Lärmaktionsplan in Nörvenich 

In der Gemeinde Nörvenich geht es um einen Acker und ein Stück Umgehungsstraße, für das ein Lärmaktionsplan aufgestellt werden musste. Das sehen EU-Richtlinien vor, obwohl im Umfeld der ländlichen Flächen keine Menschen von Lärm betroffen seien. Um den Lärmaktionsplan für Nörvenich aufzustellen, seien Mitarbeiter der Gemeinde gut ein Dreivierteljahr beschäftigt, so die Gemeinde. Zusätzlich würden Kosten von gut 6.000 Euro entstehen. Alle fünf Jahre muss der Lärmaktionsplan überarbeitet werden.

Der erhebliche Lärm in Nörvenich durch den militärischen Flugbetrieb des dortigen Fliegerhorsts spiele dabei keine Rolle. Er sei ausgenommen vom Lärmaktionsplan. Eine Ausnahme für Nörvenich gebe es dennoch nicht. Sollte der Lärmaktionsplan nicht fristgerecht aufgestellt werden, droht ein Klageverfahren der EU-Kommission. Die EU-Regelung sollte gestrichen, oder Ausnahmen für solche Fälle ermöglicht werden, fordert der Bund der Steuerzahler. 

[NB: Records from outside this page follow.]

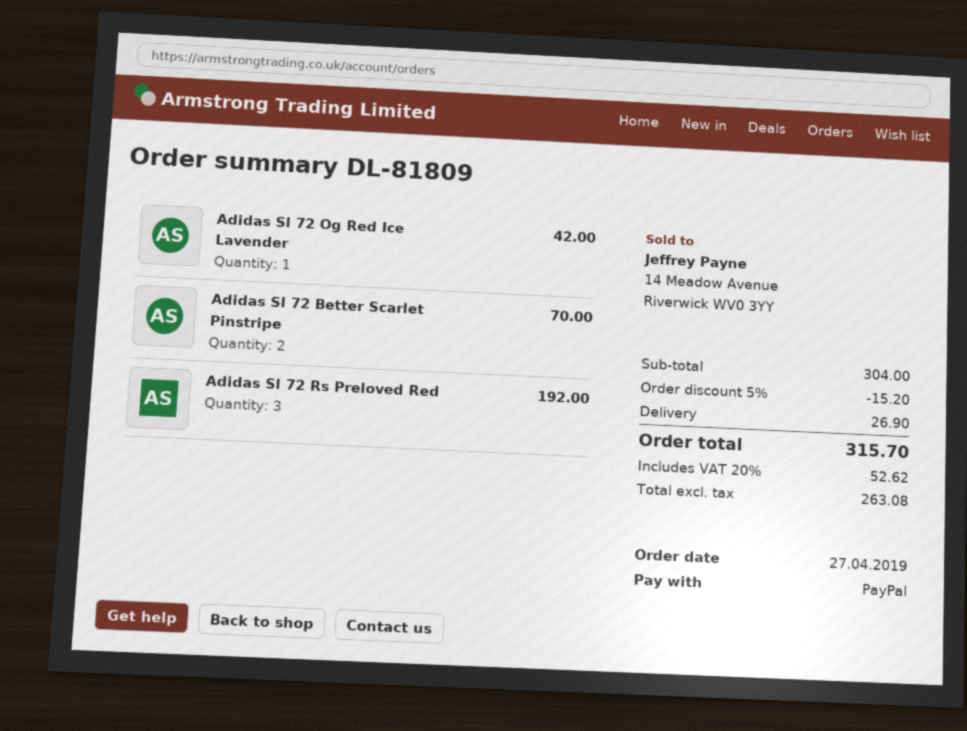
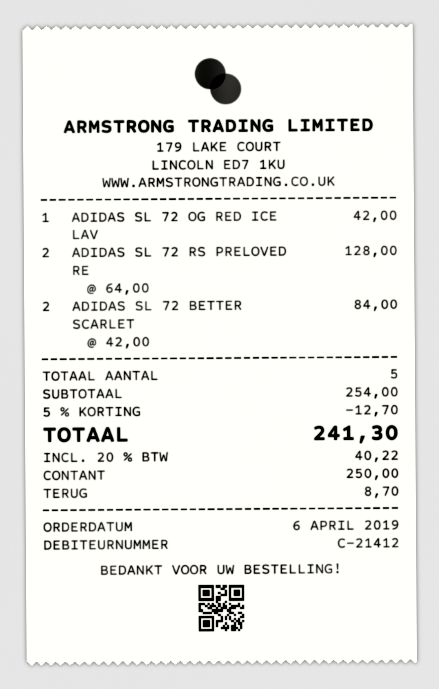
order date: 2019-04-27 -> 2019-04-06
payment method: PayPal -> cash
Adidas Sl 72 Better Scarlet Pinstripe: 2 for 70.00 -> 2 for 84.00
Adidas Sl 72 Rs Preloved Red: 3 for 192.00 -> 2 for 128.00
subtotal: 304.00 -> 254.00
discount: 5% = 15.20 -> 5% = 12.70
shipping: 26.90 -> none
tax: 20% = 52.62 -> 20% = 40.22
total: 315.70 -> 241.30

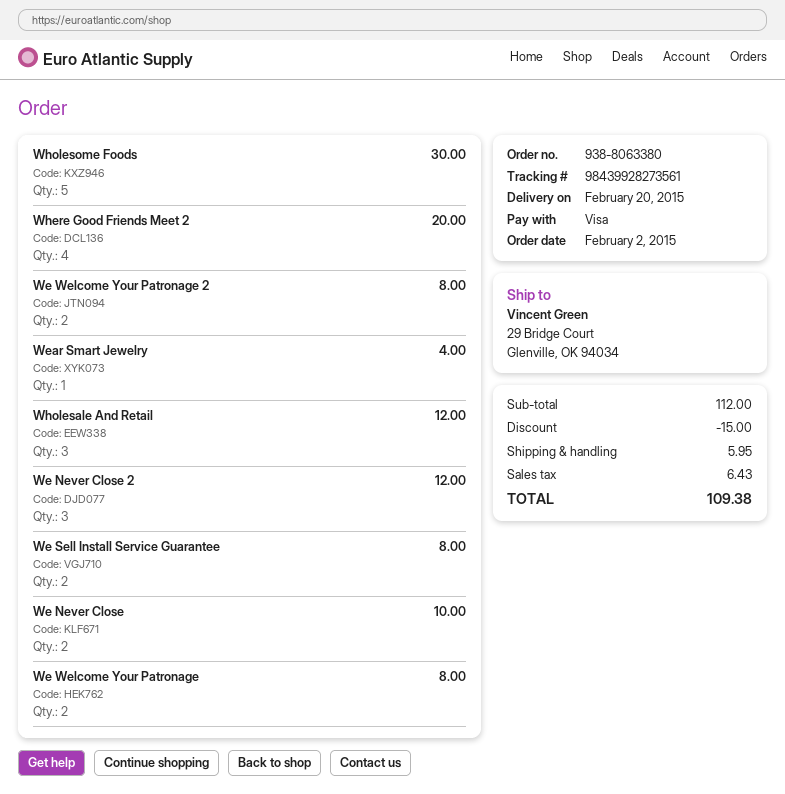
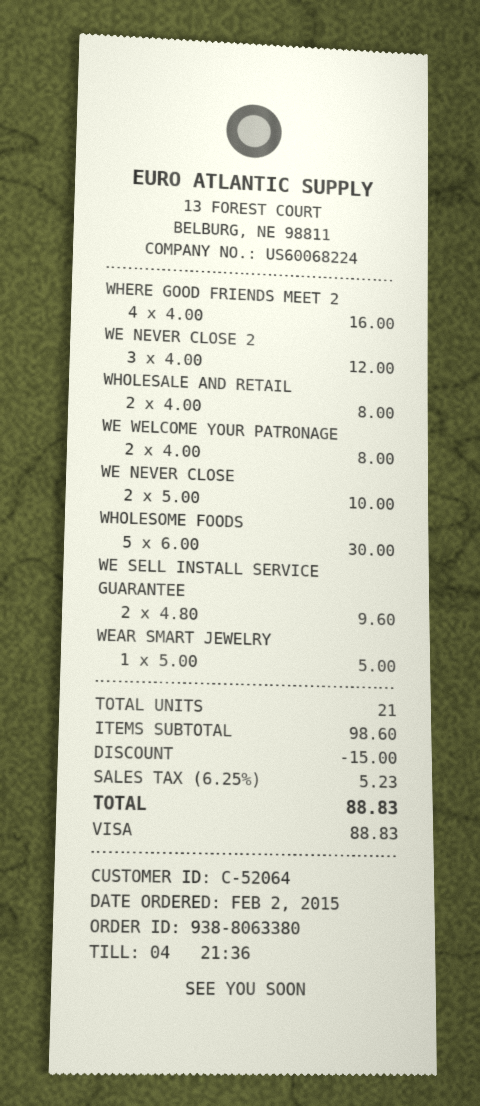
Where Good Friends Meet 2: 4 for 20.00 -> 4 for 16.00
We Welcome Your Patronage 2: 2 for 8.00 -> none
Wear Smart Jewelry: 1 for 4.00 -> 1 for 5.00
Wholesale And Retail: 3 for 12.00 -> 2 for 8.00
We Sell Install Service Guarantee: 2 for 8.00 -> 2 for 9.60
subtotal: 112.00 -> 98.60
shipping: 5.95 -> none
tax: 6.43 -> 5.23
total: 109.38 -> 88.83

Teurer Fußweg in Wachtberg

Für nur 300 Euro Materialkosten hat die Gemeinde Wachtberg im Rhein-Sieg-Kreis unbürokratisch und pragmatisch einen rund 70 Meter langen Schotterweg angelegt, damit Fußgänger nicht länger am Fahrbahnrand einer Landesstraße neben 100 Stundenkilometer schnellen Autos laufen müssen. Prompt wurde der Weg vom Landesbetrieb Straßen.NRW gesperrt – aus Sicherheitsgründen. 

Der Weg sei auf einem landeseigenen Grundstück errichtet worden und habe nicht den Vorschriften entsprochen, teilte Straßen.NRW auf dpa-Anfrage mit. Inzwischen habe man gemeinsam mit der Gemeinde eine provisorische Lösung gefunden. Ein regulärer Rad- und Fußweg sei außerdem in Planung. Die Kosten für eine solche „richtlinienkonforme Nebenanlage“ hätten in der Vergangenheit zwischen 100.000 und 200.000 Euro betragen.